Posted 7 years ago
The Model 1917 Jacket was standard issue for the US Army in WWI. The earlier Model 1910 Jacket, which saw limited use during the war, was tan rather than olive drab. The later US Model 1918 jacket and British manufactured US jackets had interior pockets with outside flaps instead of the patch pockets seen here. The jacket is fully lined (also not seen on British manufactured jackets) and inside the lining at the bottom near the button fly is a quartermaster inspection tag ink stamped "NEW YORK DEPOT" and "A.F.KALLMAN".
Patches were made out of a variety of materials during and immediately after the war as shown on this uniform. The better quality of materials in some of these patches makes me think that some may have been applied while the soldier was on occupation duty in Germany immediately post-war.
Sergeant’s rank is worn on his right sleeve. It has a gabardine background with three felt chevrons sewn to the background.
Two wound stripes are worn near the right cuff, indicating the soldier was wounded in action on two different occasions. They are woven with gold/bronze metallic thread on a felt backing.
Three overseas service stripes are worn near his left cuff, each indicating six months service in the theater of operations, or 18 months total. Almost certainly part of that time would have been during the occupation after the armistice. The stripes are made with metallic ribbon folded at the bend of the stripes sewn to felt.

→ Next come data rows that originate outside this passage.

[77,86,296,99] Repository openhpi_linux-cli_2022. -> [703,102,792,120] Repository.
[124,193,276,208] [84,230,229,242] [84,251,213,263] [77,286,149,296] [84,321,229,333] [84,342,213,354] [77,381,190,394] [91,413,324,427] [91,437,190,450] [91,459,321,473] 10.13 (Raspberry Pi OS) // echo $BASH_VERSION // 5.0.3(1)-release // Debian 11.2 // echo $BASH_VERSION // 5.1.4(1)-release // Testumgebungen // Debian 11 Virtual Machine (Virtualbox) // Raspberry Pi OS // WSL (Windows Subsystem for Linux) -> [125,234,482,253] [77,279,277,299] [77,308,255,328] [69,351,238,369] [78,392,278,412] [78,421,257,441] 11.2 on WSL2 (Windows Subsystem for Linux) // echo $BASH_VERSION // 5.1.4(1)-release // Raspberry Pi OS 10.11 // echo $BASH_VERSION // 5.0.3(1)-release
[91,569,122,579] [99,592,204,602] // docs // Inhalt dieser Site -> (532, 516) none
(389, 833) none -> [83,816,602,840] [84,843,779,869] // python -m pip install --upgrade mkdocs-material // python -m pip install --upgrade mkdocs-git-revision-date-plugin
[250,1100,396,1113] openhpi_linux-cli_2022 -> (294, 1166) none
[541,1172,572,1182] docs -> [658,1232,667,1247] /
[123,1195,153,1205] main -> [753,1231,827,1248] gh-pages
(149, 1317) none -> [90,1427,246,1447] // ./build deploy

The red chevron on the left sleeve is a discharge stripe. After their return to the States, discharged soldiers were allowed to continue wearing their uniforms for a while until they could purchase civilian clothes. The stripe indicated the person was discharged and no longer under military jurisdiction. This stripe is felt sewn to felt and rather crudely stitched to the uniform, probably by the soldier himself.
The unit patch is that of the Third Division. The three white stripes (signifying the division’s actions at the Marne, Saint Mihiel, and Meuse-Argonne) are made from embroidered ribbon, sewn to what appears to be a velvet backing. The Third Division arrived in France in April 1918 and remained in Europe after the armistice for the occupation of Germany – “The Watch on the Rhine”.
The jacket was manufactured with holes for attaching collar disks, and since no disks came with the jacket, I’ve added the correct era standard US disk and a disk for L Company, 30th Infantry Regiment, which was a regiment under the Third Division.
The buttons are the standard model 1902 buttons for all ranks in blackened brass, featuring the US eagle with “glory” of stars overhead.
This jacket was given to me by the grandson of the original owner, because he said he would rather see it in my collection than being eaten by moths in his attic. Although that was in the 1980s, I was still amazed he didn’t ask money for it.